Prompt: Look over the entries that follow. Report how many lines contain "align", with nothing else.

Records for processing:

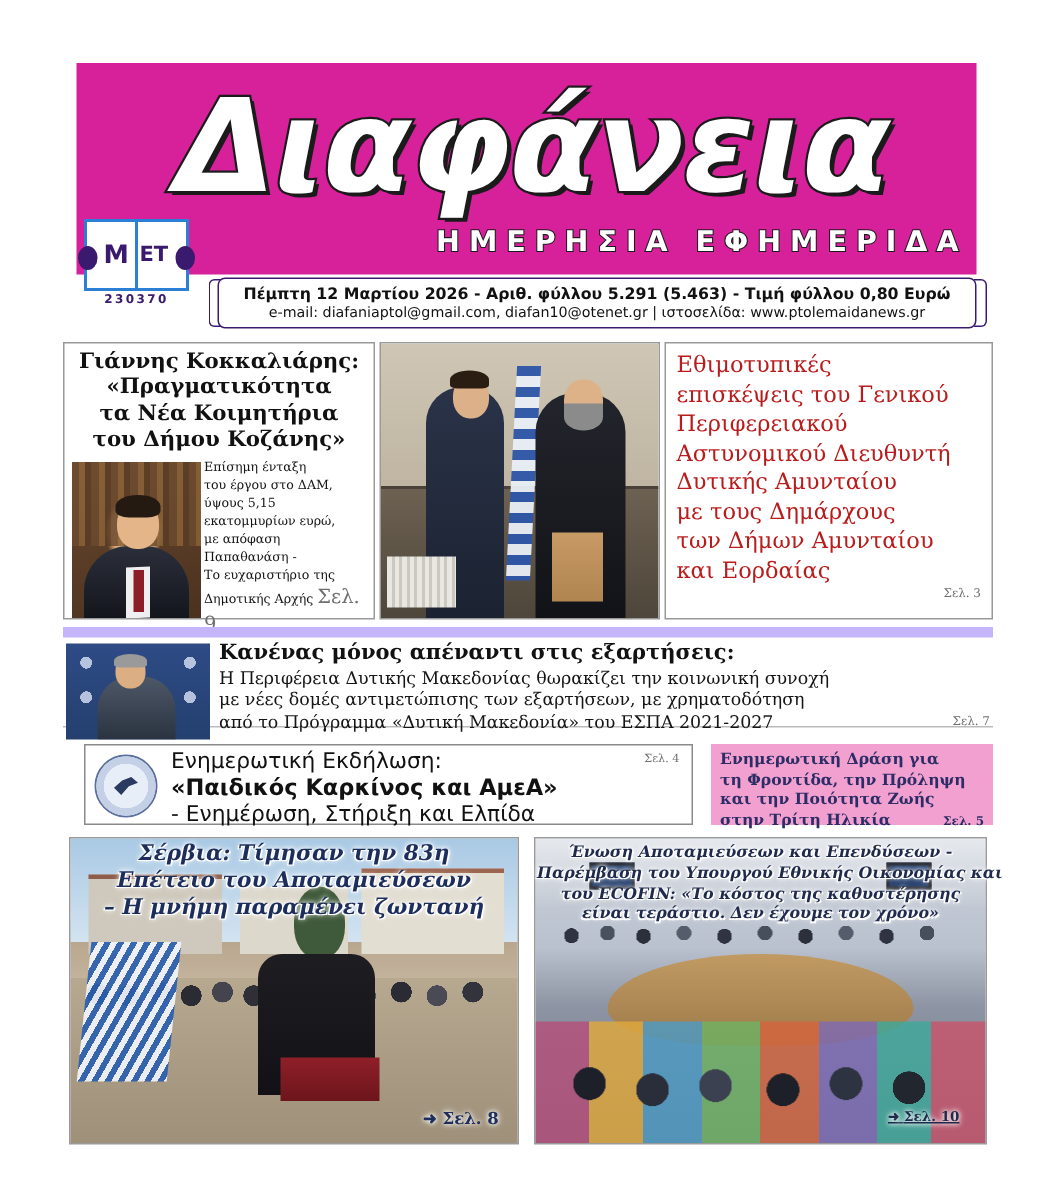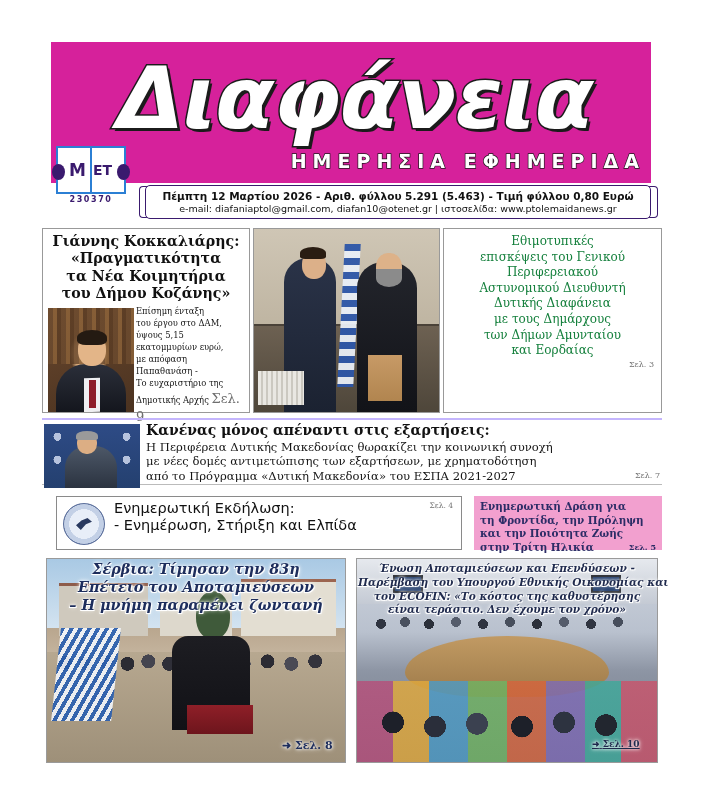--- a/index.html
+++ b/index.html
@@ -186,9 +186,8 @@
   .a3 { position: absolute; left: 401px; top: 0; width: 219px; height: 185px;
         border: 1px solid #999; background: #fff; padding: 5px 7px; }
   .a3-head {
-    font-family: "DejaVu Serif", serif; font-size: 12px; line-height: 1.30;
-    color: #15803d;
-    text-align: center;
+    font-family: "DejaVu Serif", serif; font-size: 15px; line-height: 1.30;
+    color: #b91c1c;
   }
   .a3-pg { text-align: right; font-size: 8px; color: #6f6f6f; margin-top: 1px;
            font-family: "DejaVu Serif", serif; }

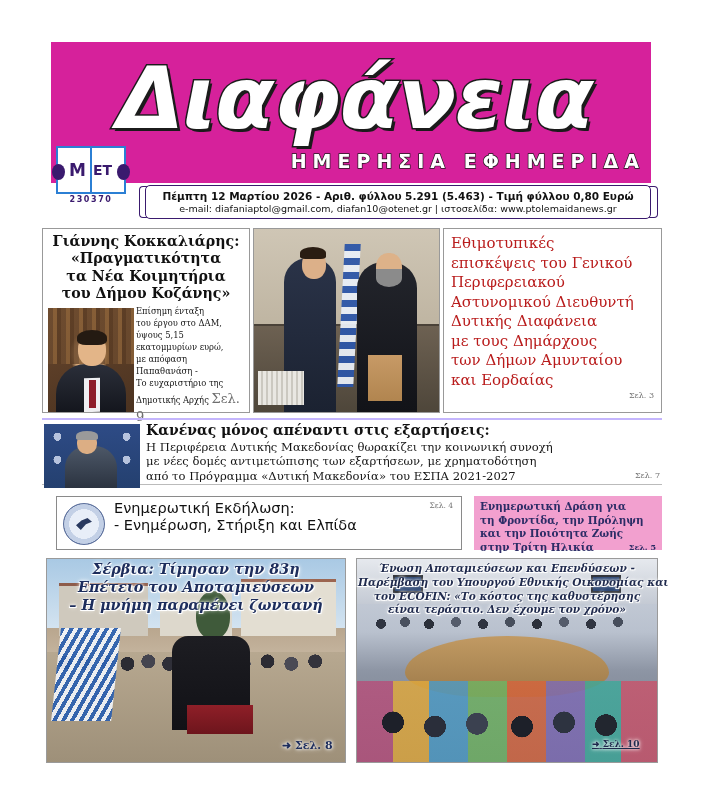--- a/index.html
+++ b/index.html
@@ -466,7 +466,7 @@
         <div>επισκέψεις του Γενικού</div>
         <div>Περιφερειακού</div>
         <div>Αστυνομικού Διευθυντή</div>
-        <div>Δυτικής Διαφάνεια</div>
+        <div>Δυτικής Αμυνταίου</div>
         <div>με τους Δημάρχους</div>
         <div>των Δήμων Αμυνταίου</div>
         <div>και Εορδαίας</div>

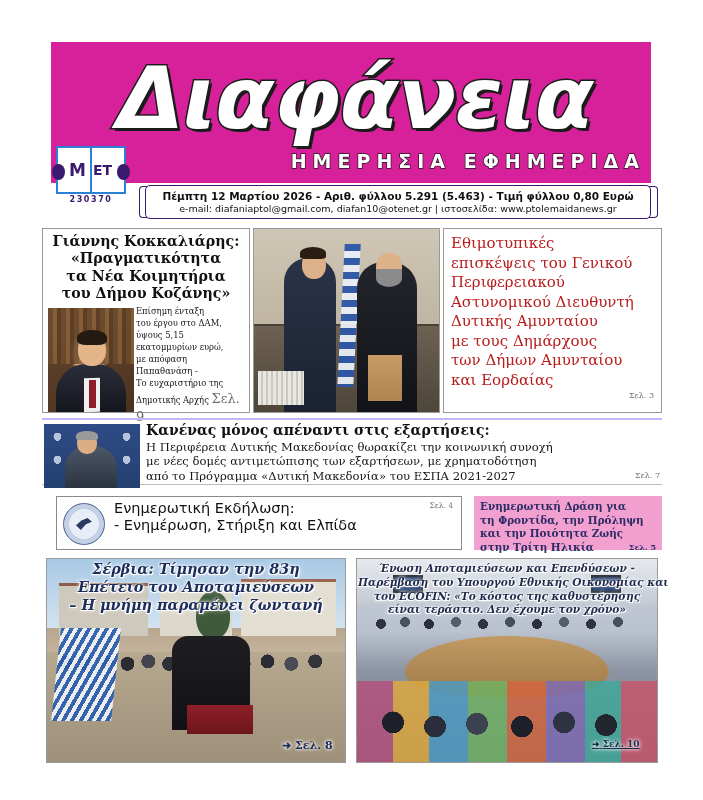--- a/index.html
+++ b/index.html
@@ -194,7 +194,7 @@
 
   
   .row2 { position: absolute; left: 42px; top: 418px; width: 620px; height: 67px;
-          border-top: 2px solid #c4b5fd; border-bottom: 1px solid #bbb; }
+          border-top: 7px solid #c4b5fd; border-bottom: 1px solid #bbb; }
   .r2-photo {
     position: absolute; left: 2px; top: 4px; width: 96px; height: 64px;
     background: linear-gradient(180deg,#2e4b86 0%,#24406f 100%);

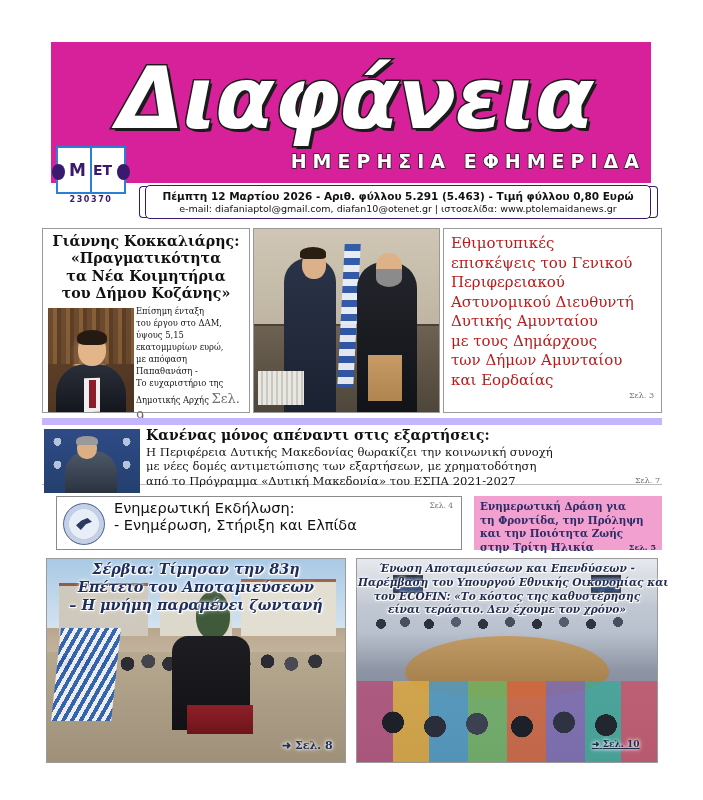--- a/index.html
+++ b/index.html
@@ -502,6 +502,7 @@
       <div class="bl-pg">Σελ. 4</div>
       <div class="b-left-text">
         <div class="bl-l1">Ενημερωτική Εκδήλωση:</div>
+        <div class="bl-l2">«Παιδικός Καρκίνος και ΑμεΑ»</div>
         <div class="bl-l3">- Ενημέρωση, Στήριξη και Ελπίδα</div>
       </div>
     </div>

Completed exercise: 2